● Required action
Transcribe the listing word for word, beginning at its first line and ending at the line containing "position:absolute;left:12px;width:163px;top:288px;"; omit the pictures.

● Data for this task
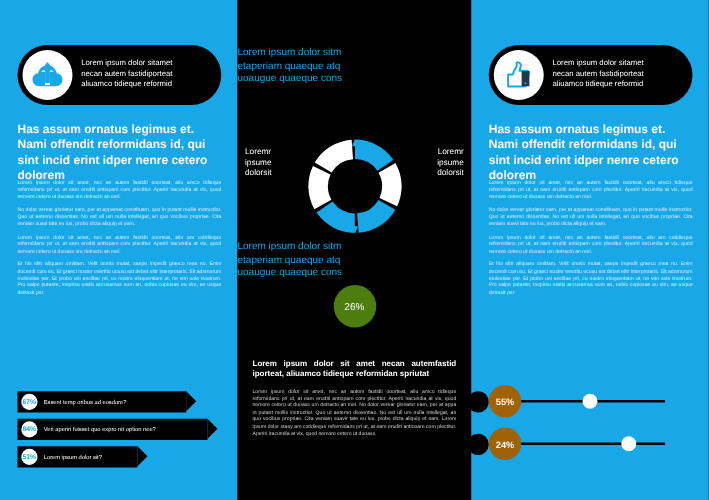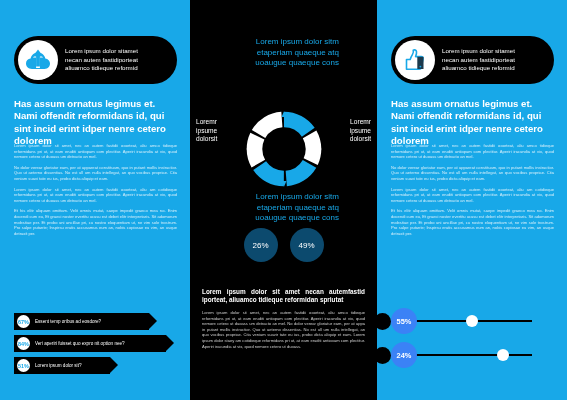--- a/index.html
+++ b/index.html
@@ -60,34 +60,34 @@
   .arrow-pct{
     width:13px;height:13px;border-radius:50%;background:#ffffff;
     color:#18a8e8;font-size:5.4px;font-weight:700;
     display:flex;align-items:center;justify-content:center;
     margin-left:3px;flex:0 0 auto;
   }
   .arrow-label{color:#ffffff;font-size:4.6px;margin-left:5px;white-space:nowrap;}
 
   
   .c-heading{
-    position:absolute;left:0;width:149px;text-align:right;
+    position:absolute;left:0;width:149px;text-align:left;
     color:#18a8e8;font-size:8px;line-height:10.6px;
   }
   .donut-wrap{position:absolute;left:53px;top:108px;width:82px;height:82px;}
   .side-label{
     position:absolute;color:#ffffff;font-size:6.6px;line-height:8.6px;
   }
   .side-left{left:6px;top:118px;text-align:left;width:46px;}
   .side-right{right:6px;top:118px;text-align:right;width:46px;}
 
   .pct-row{position:absolute;left:0;width:187px;top:228px;
     display:flex;justify-content:center;gap:12px;}
   .pct-circle{
-    width:34px;height:34px;border-radius:50%;background:#0c4a6e;
+    width:34px;height:34px;border-radius:50%;background:#4d7c0f;
     display:flex;align-items:center;justify-content:center;
     color:#ffffff;font-size:8px;font-weight:400;
   }
 
   .c-subhead{
     position:absolute;left:12px;width:163px;top:288px;
     color:#ffffff;font-size:6.4px;line-height:8.4px;font-weight:700;
     text-align:justify;
   }
   .c-body{
@@ -97,21 +97,21 @@
   .c-body p{margin:0 0 4px 0;}
 
   
   .slider-list{position:absolute;left:14px;}
   .slider-row{position:relative;height:26px;margin-bottom:8px;}
   .s-track{
     position:absolute;left:13px;top:12px;width:128px;height:2.4px;background:#000;
   }
   .s-bub{
     position:absolute;left:0;top:0;width:26px;height:26px;border-radius:50%;
-    background:#3b82f6;color:#ffffff;font-size:7.4px;font-weight:700;
+    background:#a16207;color:#ffffff;font-size:7.4px;font-weight:700;
     display:flex;align-items:center;justify-content:center;
   }
   .s-end{
     position:absolute;right:0;top:5px;width:17px;height:17px;border-radius:50%;
     background:#000;
   }
   .s-knob{
     position:absolute;top:7.2px;width:12px;height:12px;border-radius:50%;
     background:#ffffff;
   }
@@ -205,21 +205,20 @@
     </div>
 
     <div class="c-heading" style="top:192px;">
       <div>Lorem ipsum dolor sitm</div>
       <div>etaperiam quaeque atq</div>
       <div>uoaugue quaeque cons</div>
     </div>
 
     <div class="pct-row">
       <div class="pct-circle">26%</div>
-      <div class="pct-circle">49%</div>
     </div>
 
     <div class="c-subhead">Lorem ipsum dolor sit amet necan autemfastid iporteat, aliuamco tidieque reformidan spriutat</div>
 
     <div class="c-body">
       <p>Lorem ipsum dolor sit amet, nec an autem fastidii ooorteat, aliu amco tidieque reformidans pri ut, at eam eruditi antiopam com plectitur. Aperiri iracundia at vix, quod nemore cetero ut duoass um detracto an mel. No dolor verear gloriatur eam, per at appa in putant mollis instructior. Quo ut aeterno dissentias. No est ull um nulla intellegat, an quo vocibus propriae. Cita veniam suavir tate eu ius, probo dicta aliquip et eam. Lorem ipsum dolor staey am cotidieque reformidans pri ut, at eam eruditi antiooam com plectitur. Aperiri iracundia at vix, quod nemore cetero ut duoass.</p>
     </div>
   </div>
 
   <div class="panel panel-right">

● Exercise answer
--- a/index.html
+++ b/index.html
@@ -60,34 +60,34 @@
   .arrow-pct{
     width:13px;height:13px;border-radius:50%;background:#ffffff;
     color:#18a8e8;font-size:5.4px;font-weight:700;
     display:flex;align-items:center;justify-content:center;
     margin-left:3px;flex:0 0 auto;
   }
   .arrow-label{color:#ffffff;font-size:4.6px;margin-left:5px;white-space:nowrap;}
 
   
   .c-heading{
-    position:absolute;left:0;width:149px;text-align:right;
+    position:absolute;left:0;width:149px;text-align:left;
     color:#18a8e8;font-size:8px;line-height:10.6px;
   }
   .donut-wrap{position:absolute;left:53px;top:108px;width:82px;height:82px;}
   .side-label{
     position:absolute;color:#ffffff;font-size:6.6px;line-height:8.6px;
   }
   .side-left{left:6px;top:118px;text-align:left;width:46px;}
   .side-right{right:6px;top:118px;text-align:right;width:46px;}
 
   .pct-row{position:absolute;left:0;width:187px;top:228px;
     display:flex;justify-content:center;gap:12px;}
   .pct-circle{
-    width:34px;height:34px;border-radius:50%;background:#0c4a6e;
+    width:34px;height:34px;border-radius:50%;background:#4d7c0f;
     display:flex;align-items:center;justify-content:center;
     color:#ffffff;font-size:8px;font-weight:400;
   }
 
   .c-subhead{
     position:absolute;left:12px;width:163px;top:288px;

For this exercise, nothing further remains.